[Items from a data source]
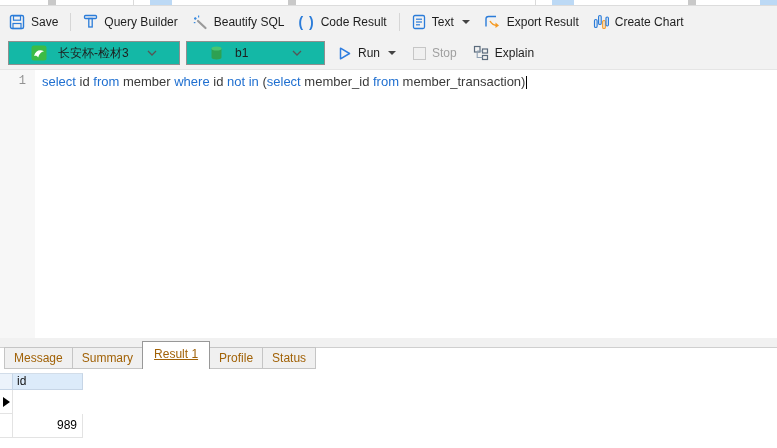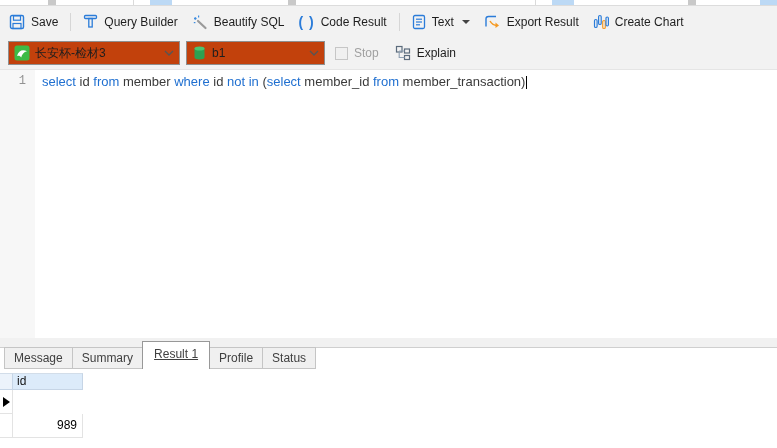--- a/index.html
+++ b/index.html
@@ -27,8 +27,8 @@
   .stop-box{width:11px;height:11px;border:1px solid #c6c6c6;background:#f0f0f0;}
 
   
-  .combo{height:24px;background:#c2410c;border:1px solid #8f8f8f;box-sizing:border-box;
-         display:flex;align-items:center;padding:0 5px;gap:5px;}
+  .combo{height:24px;background:#14b8a6;border:1px solid #8f8f8f;box-sizing:border-box;
+         display:flex;align-items:center;padding:0 22px;gap:11px;}
   .combo-conn{width:172px;margin-left:8px;}
   .combo-db{width:139px;margin-left:6px;}
   .combo .chev{margin-left:auto;}

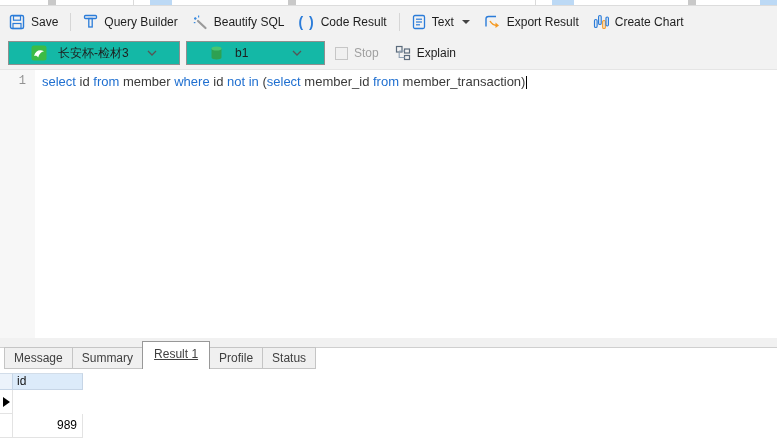--- a/index.html
+++ b/index.html
@@ -183,6 +183,15 @@
             <polyline points="1,1 5,5 9,1" fill="none" stroke="#555" stroke-width="1.3"></polyline>
           </svg>
       </span>
+    </div>
+    <div class="tb-btn" style="margin-left:5px;">
+      <span>
+        <svg width="15" height="15" viewBox="0 0 15 15">
+          <path d="M3.5,2.2 L12.5,7.5 L3.5,12.8 Z" fill="none" stroke="#2e7de0" stroke-width="1.5" stroke-linejoin="round"></path>
+        </svg>
+      </span>
+      <span>Run</span>
+      <span class="dd-caret"></span>
     </div>
     <div class="tb-btn disabled" style="margin-left:3px;">
       <span class="stop-box"></span>

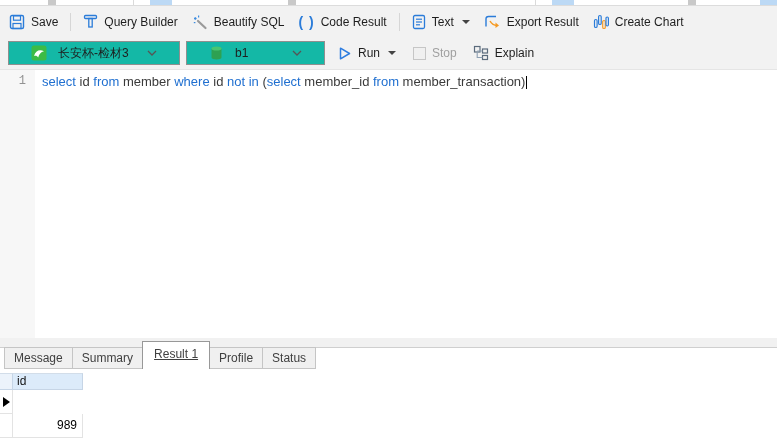--- a/index.html
+++ b/index.html
@@ -47,7 +47,7 @@
   .band{position:absolute;top:338px;left:0;right:0;height:9px;background:#f1f1f1;border-bottom:1px solid #cfcfcf;}
   .tabs{position:absolute;top:341px;left:4px;height:28px;display:flex;align-items:flex-end;z-index:2;}
   .tab{height:22px;line-height:20px;box-sizing:border-box;padding:0 9px;background:#f0f0f0;
-       border:1px solid #c5c5c5;margin-right:-1px;color:#404040;}
+       border:1px solid #c5c5c5;margin-right:-1px;color:#a16207;}
   .tab.active{height:28px;line-height:24px;background:#fff;border:1px solid #989898;border-bottom:none;
               padding:0 11px;position:relative;z-index:3;text-decoration:underline;}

[DIRECTIONS]: Gather from the records above every line containing the string "right".

[ANSWER TO THIS EXERCISE]:
   .band{position:absolute;top:338px;left:0;right:0;height:9px;background:#f1f1f1;border-bottom:1px solid #cfcfcf;}
-       border:1px solid #c5c5c5;margin-right:-1px;color:#404040;}
+       border:1px solid #c5c5c5;margin-right:-1px;color:#a16207;}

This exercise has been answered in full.